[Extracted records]
-.-.-

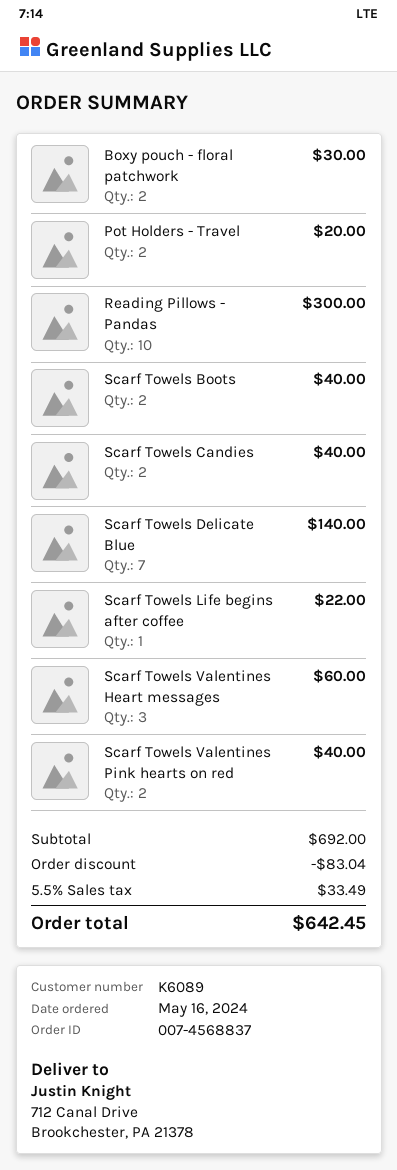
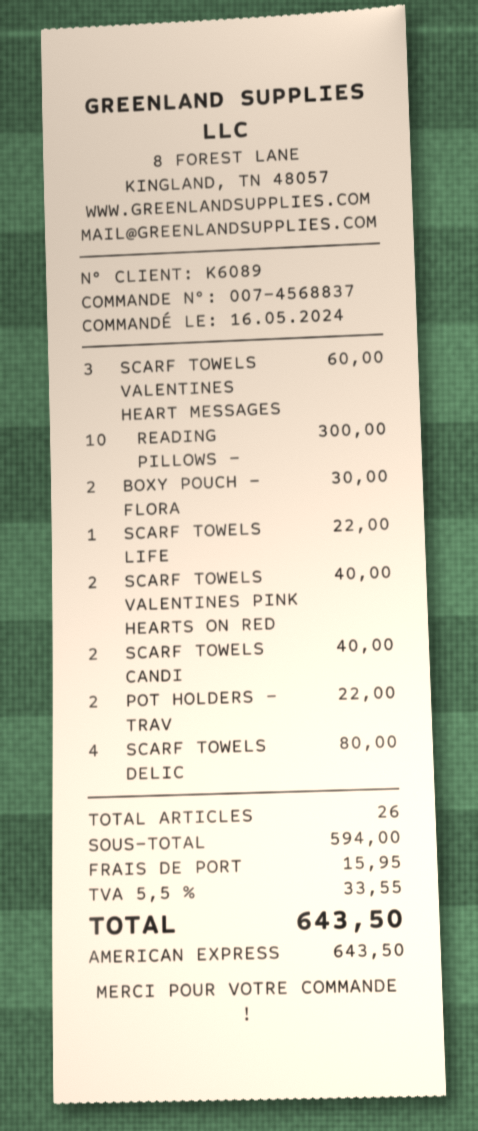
Pot Holders - Travel: 2 for 20.00 -> 2 for 22.00
Scarf Towels Boots: 2 for 40.00 -> none
Scarf Towels Delicate Blue: 7 for 140.00 -> 4 for 80.00
subtotal: 692.00 -> 594.00
discount: 83.04 -> none
shipping: none -> 15.95
tax: 5.5% = 33.49 -> 5.5% = 33.55
total: 642.45 -> 643.50

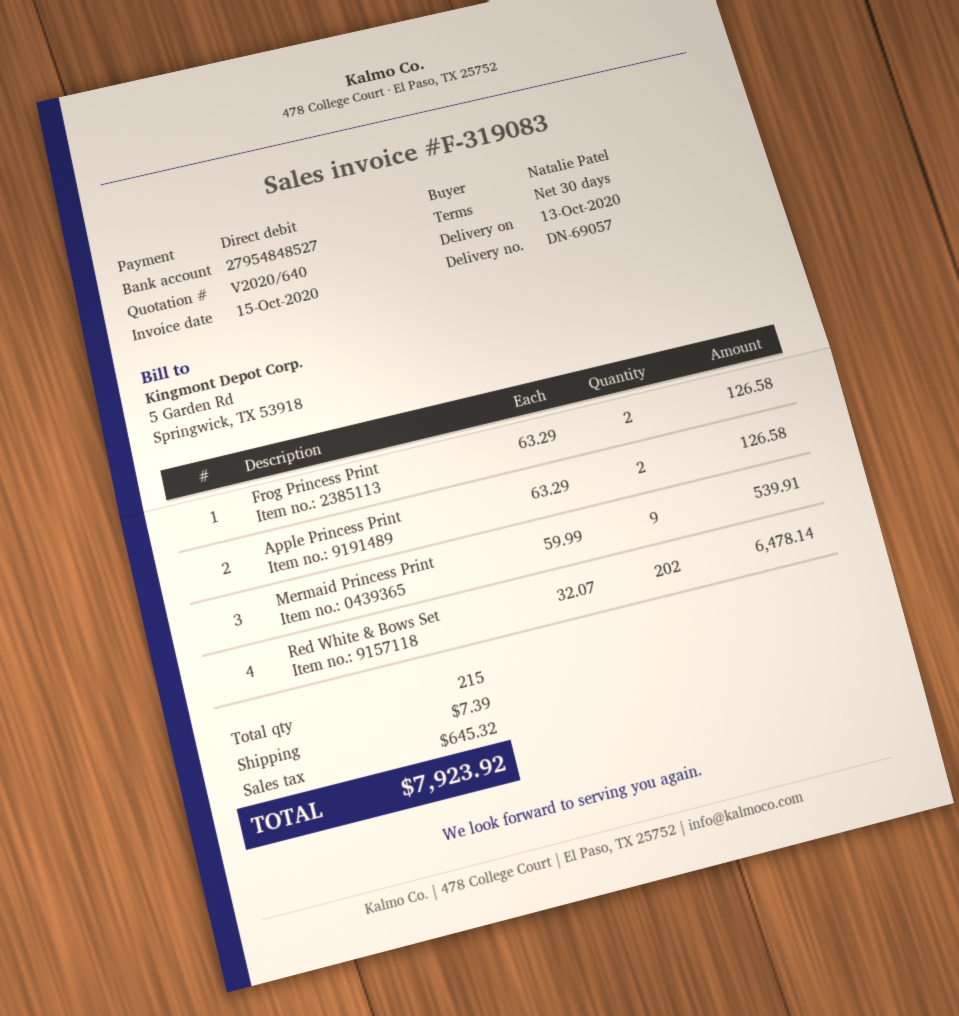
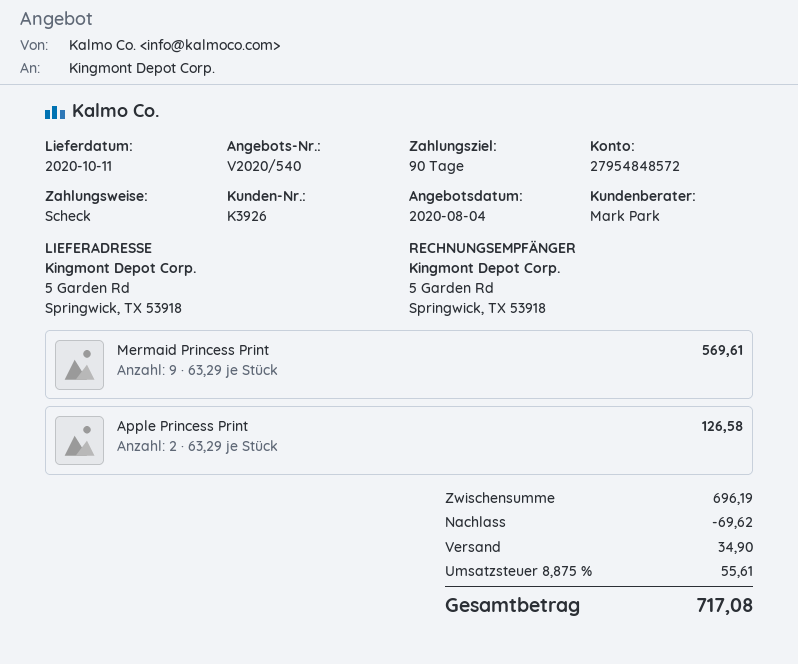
quote number: V2020/640 -> V2020/540
delivery date: 2020-10-13 -> 2020-10-11
payment terms: 30 days -> 90 days
payment method: direct debit -> cheque
bank account: 27954848527 -> 27954848572
Frog Princess Print: 2 x 63.29 = 126.58 -> none
Mermaid Princess Print: 9 x 59.99 = 539.91 -> 9 x 63.29 = 569.61
Red White & Bows Set: 202 x 32.07 = 6478.14 -> none
discount: none -> 69.62
shipping: 7.39 -> 34.90
tax: 645.32 -> 55.61
total: 7923.92 -> 717.08

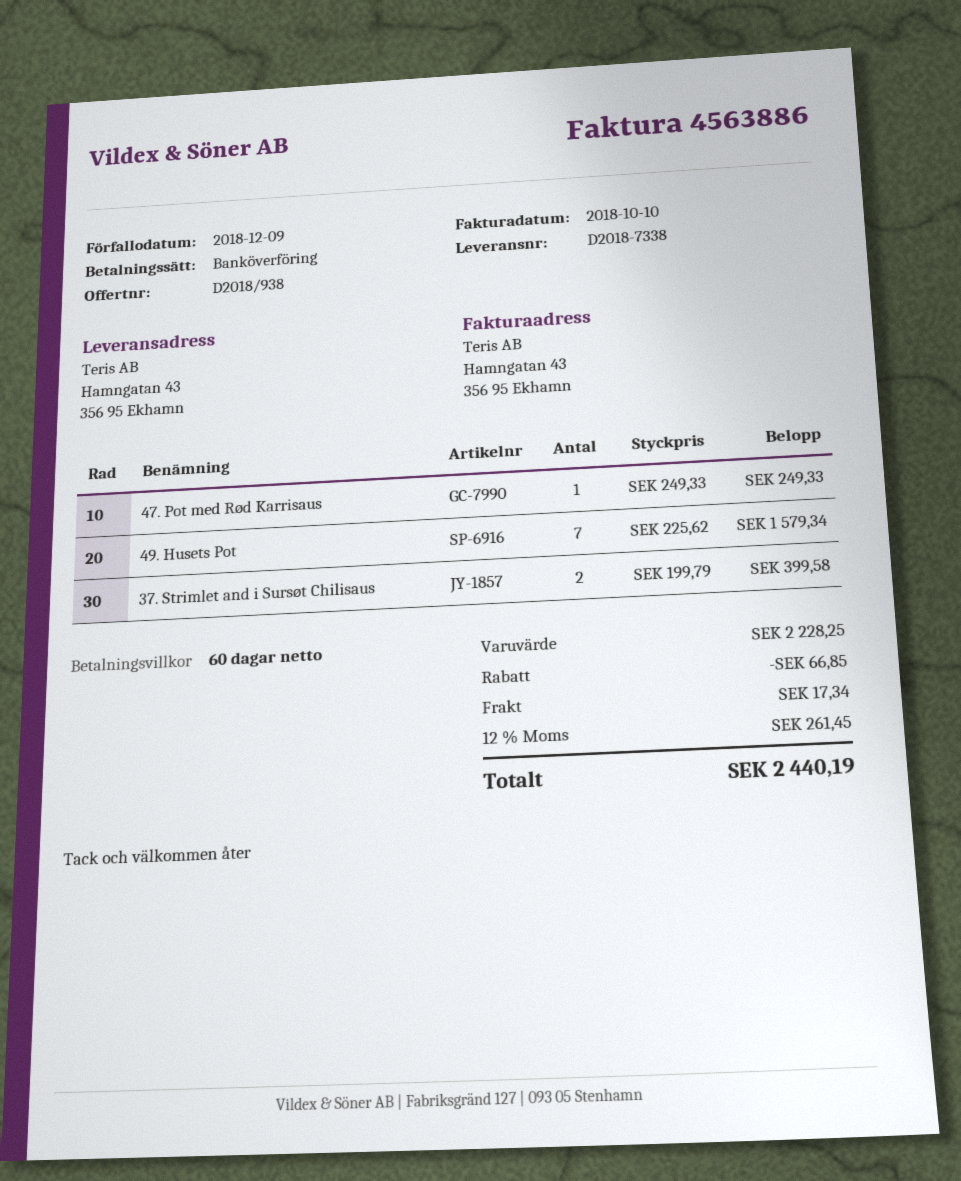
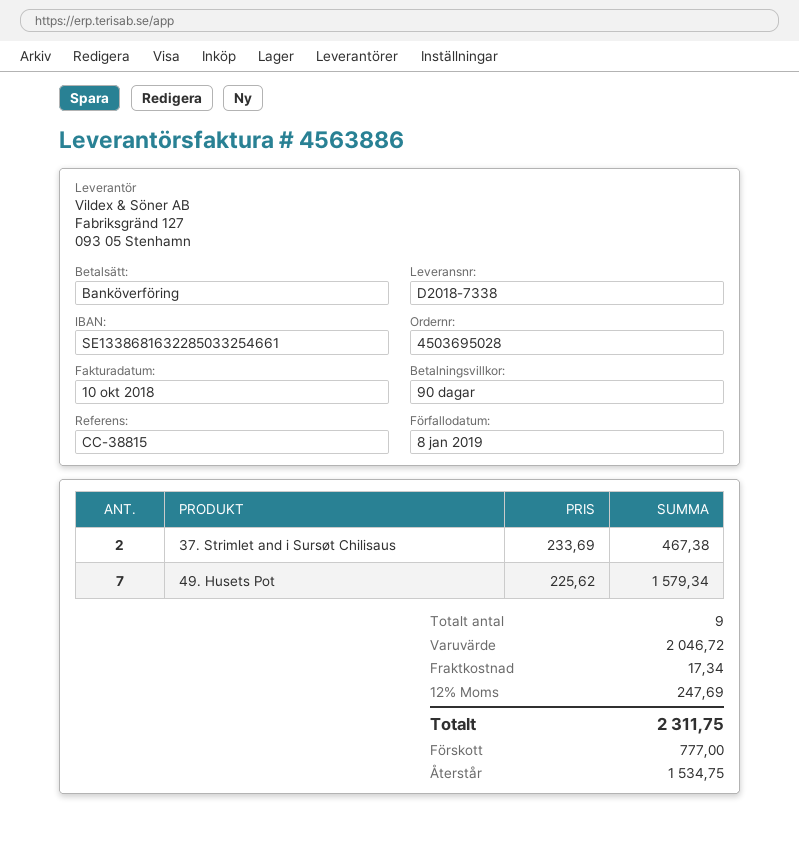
payment terms: 60 days -> 90 days
due date: 2018-12-09 -> 2019-01-08
47. Pot med Rød Karrisaus: 1 x 249.33 = 249.33 -> none
37. Strimlet and i Sursøt Chilisaus: 2 x 199.79 = 399.58 -> 2 x 233.69 = 467.38
subtotal: 2228.25 -> 2046.72
discount: 66.85 -> none
tax: 12% = 261.45 -> 12% = 247.69
total: 2440.19 -> 2311.75

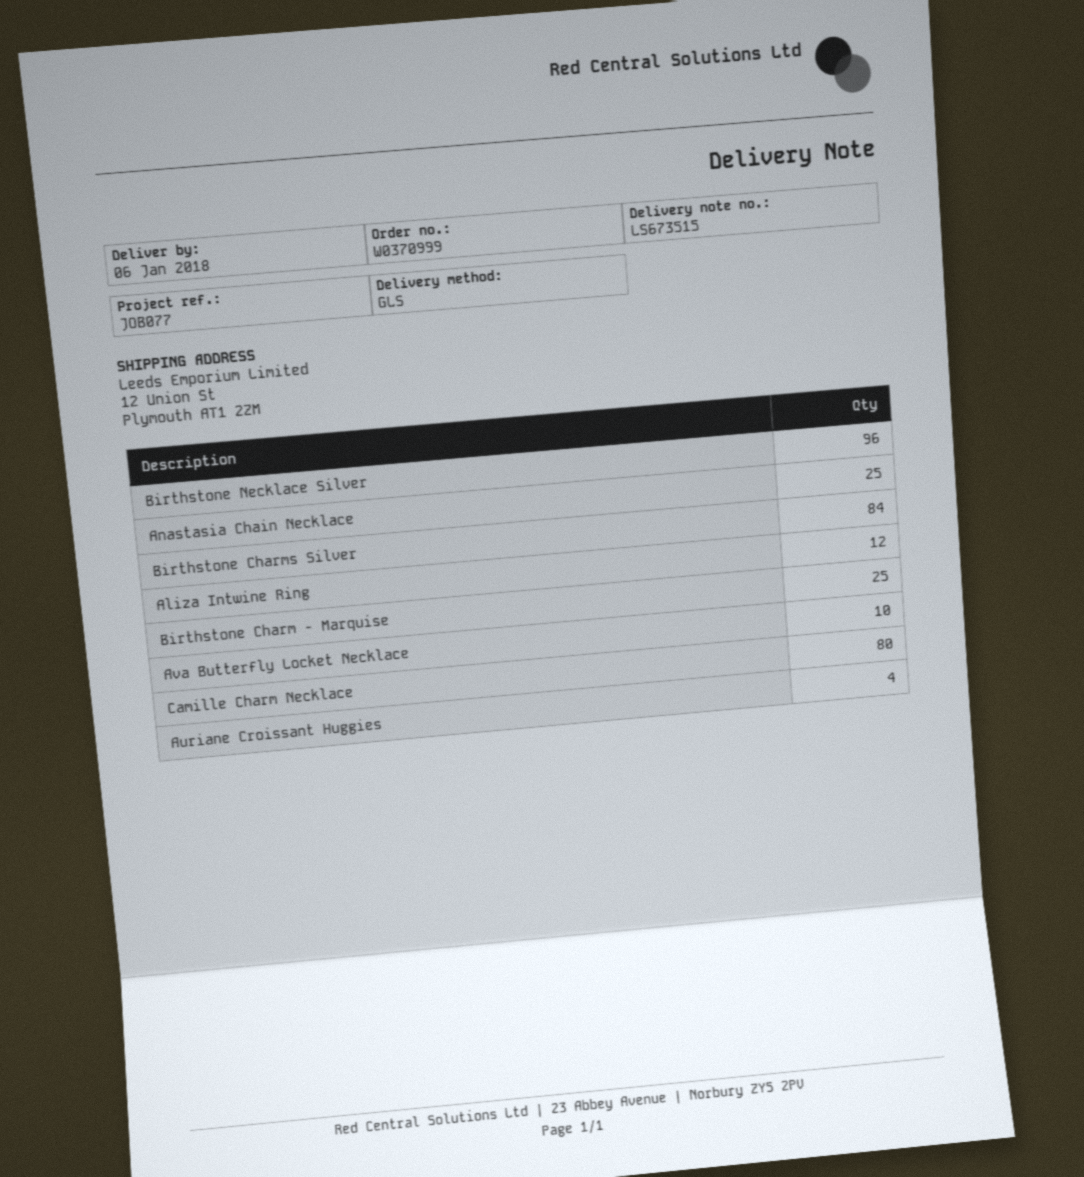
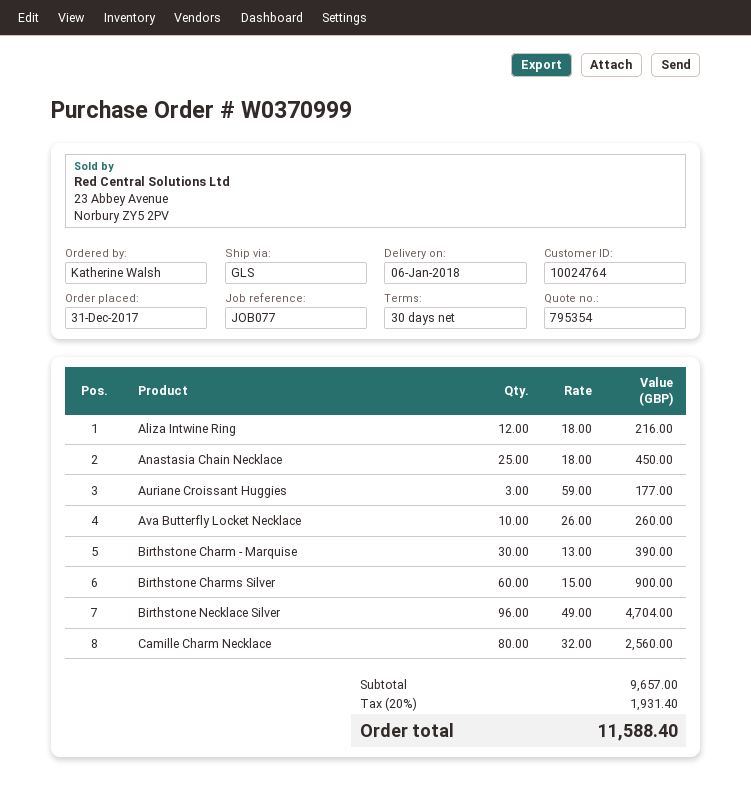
Birthstone Charms Silver: 84 -> 60
Birthstone Charm - Marquise: 25 -> 30
Auriane Croissant Huggies: 4 -> 3

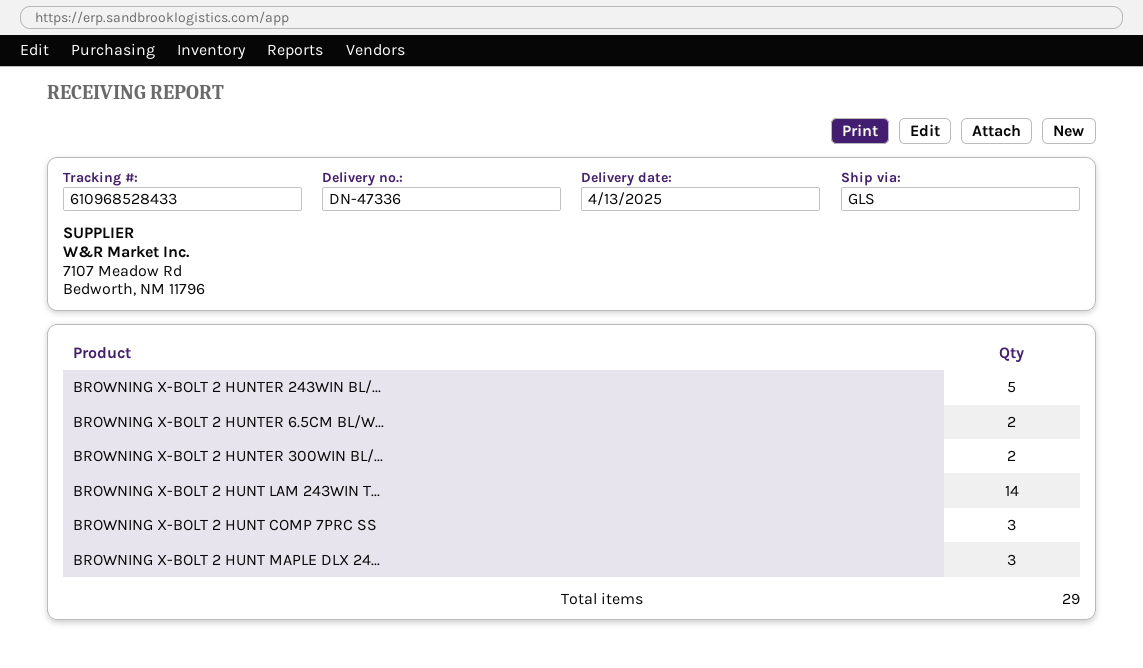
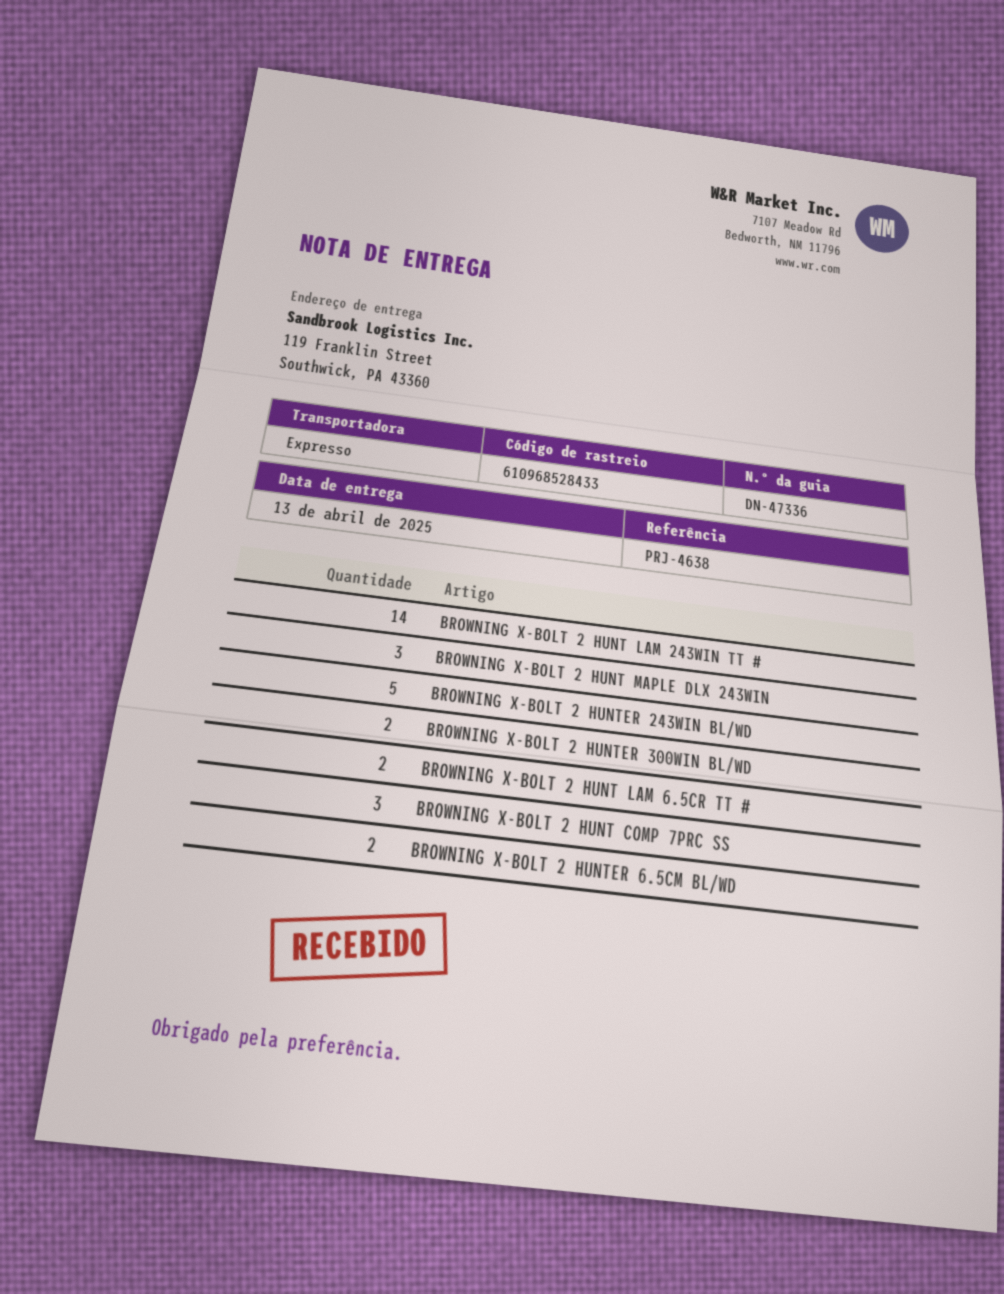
shipping method: GLS -> express
BROWNING X-BOLT 2 HUNT LAM 6.5CR TT #: none -> 2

-.-.-

Starting at the first line of the records and stopping after the line with "delivery date: 2020-10-13 -> 2020-10-11", copy each line exactly; pictures stay out.

Pot Holders - Travel: 2 for 20.00 -> 2 for 22.00
Scarf Towels Boots: 2 for 40.00 -> none
Scarf Towels Delicate Blue: 7 for 140.00 -> 4 for 80.00
subtotal: 692.00 -> 594.00
discount: 83.04 -> none
shipping: none -> 15.95
tax: 5.5% = 33.49 -> 5.5% = 33.55
total: 642.45 -> 643.50

quote number: V2020/640 -> V2020/540
delivery date: 2020-10-13 -> 2020-10-11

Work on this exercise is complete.